= PROBLEM DETAILS =
Could you copy the data that follows exactly as written, but drop the pictures?

= INFORMATION SUPPLIED =
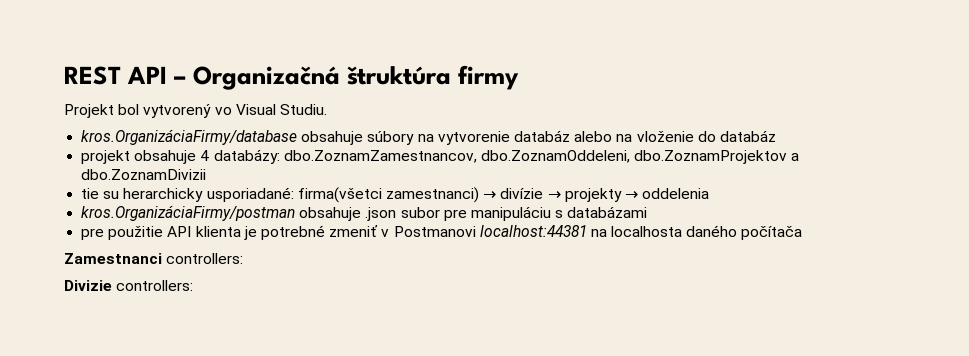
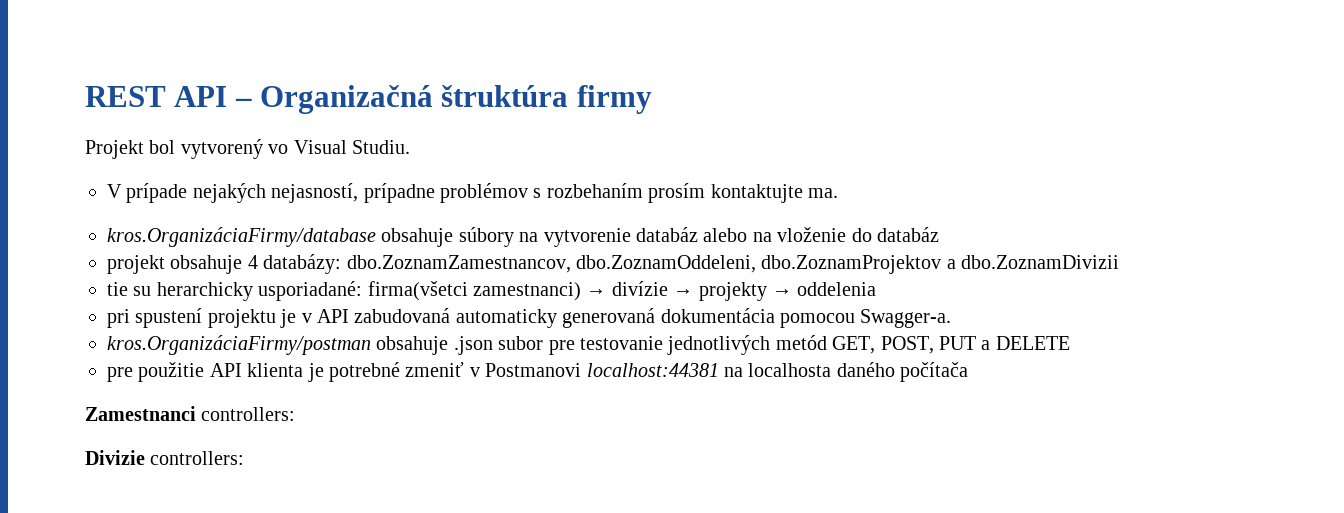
+ V prípade nejakých nejasností, prípadne problémov s rozbehaním prosím kontaktujte ma.
+ pri spustení projektu je v API zabudovaná automaticky generovaná dokumentácia pomocou Swagger-a.
- kros.OrganizáciaFirmy/postman obsahuje .json subor pre manipuláciu s databázami
+ kros.OrganizáciaFirmy/postman obsahuje .json subor pre testovanie jednotlivých metód GET, POST, PUT a DELETE

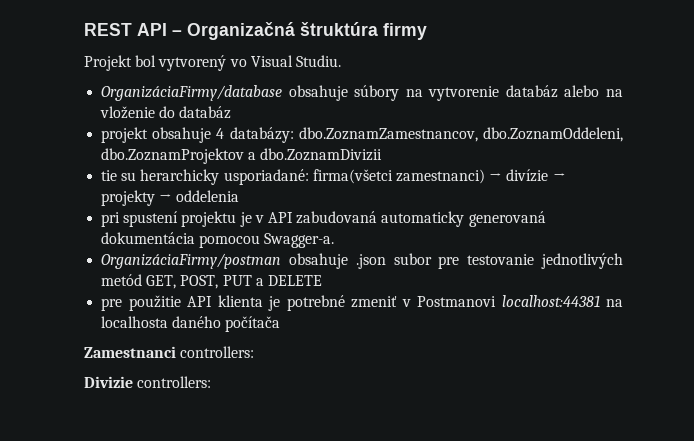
- V prípade nejakých nejasností, prípadne problémov s rozbehaním prosím kontaktujte ma.
- kros.OrganizáciaFirmy/database obsahuje súbory na vytvorenie databáz alebo na vloženie do databáz
+ OrganizáciaFirmy/database obsahuje súbory na vytvorenie databáz alebo na vloženie do databáz
- kros.OrganizáciaFirmy/postman obsahuje .json subor pre testovanie jednotlivých metód GET, POST, PUT a DELETE
+ OrganizáciaFirmy/postman obsahuje .json subor pre testovanie jednotlivých metód GET, POST, PUT a DELETE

= ANSWER BELOW =
+ V prípade nejakých nejasností, prípadne problémov s rozbehaním prosím kontaktujte ma.
+ pri spustení projektu je v API zabudovaná automaticky generovaná dokumentácia pomocou Swagger-a.
- kros.OrganizáciaFirmy/postman obsahuje .json subor pre manipuláciu s databázami
+ kros.OrganizáciaFirmy/postman obsahuje .json subor pre testovanie jednotlivých metód GET, POST, PUT a DELETE

- V prípade nejakých nejasností, prípadne problémov s rozbehaním prosím kontaktujte ma.
- kros.OrganizáciaFirmy/database obsahuje súbory na vytvorenie databáz alebo na vloženie do databáz
+ OrganizáciaFirmy/database obsahuje súbory na vytvorenie databáz alebo na vloženie do databáz
- kros.OrganizáciaFirmy/postman obsahuje .json subor pre testovanie jednotlivých metód GET, POST, PUT a DELETE
+ OrganizáciaFirmy/postman obsahuje .json subor pre testovanie jednotlivých metód GET, POST, PUT a DELETE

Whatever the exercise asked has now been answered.